* [WHAT THE TASK ASKS] Consider the records below. How many of their lines include the word "date"? State the number and nothing else.
(INFORMATION)
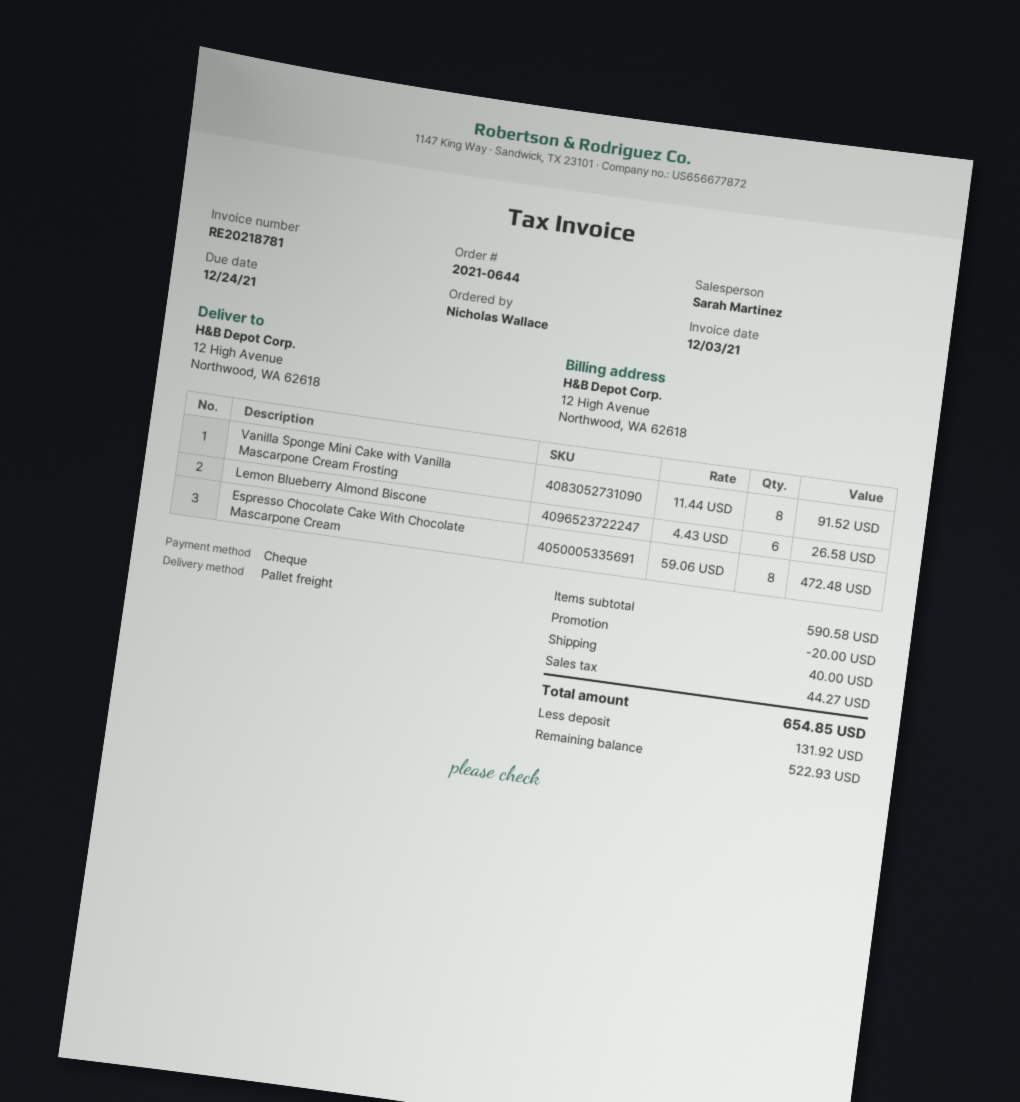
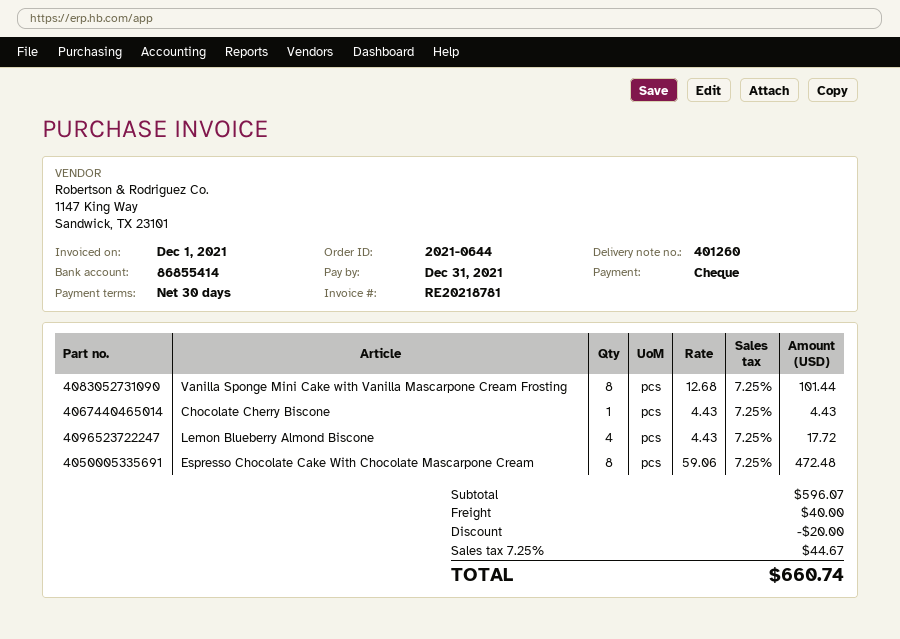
invoice date: 2021-12-03 -> 2021-12-01
due date: 2021-12-24 -> 2021-12-31
Vanilla Sponge Mini Cake with Vanilla Mascarpone Cream Frosting: 8 x 11.44 = 91.52 -> 8 x 12.68 = 101.44
Lemon Blueberry Almond Biscone: 6 x 4.43 = 26.58 -> 4 x 4.43 = 17.72
Chocolate Cherry Biscone: none -> 1 x 4.43 = 4.43
subtotal: 590.58 -> 596.07
tax: 44.27 -> 44.67
total: 654.85 -> 660.74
(End INFORMATION)
* [RESPONSE TO THIS TASK] 2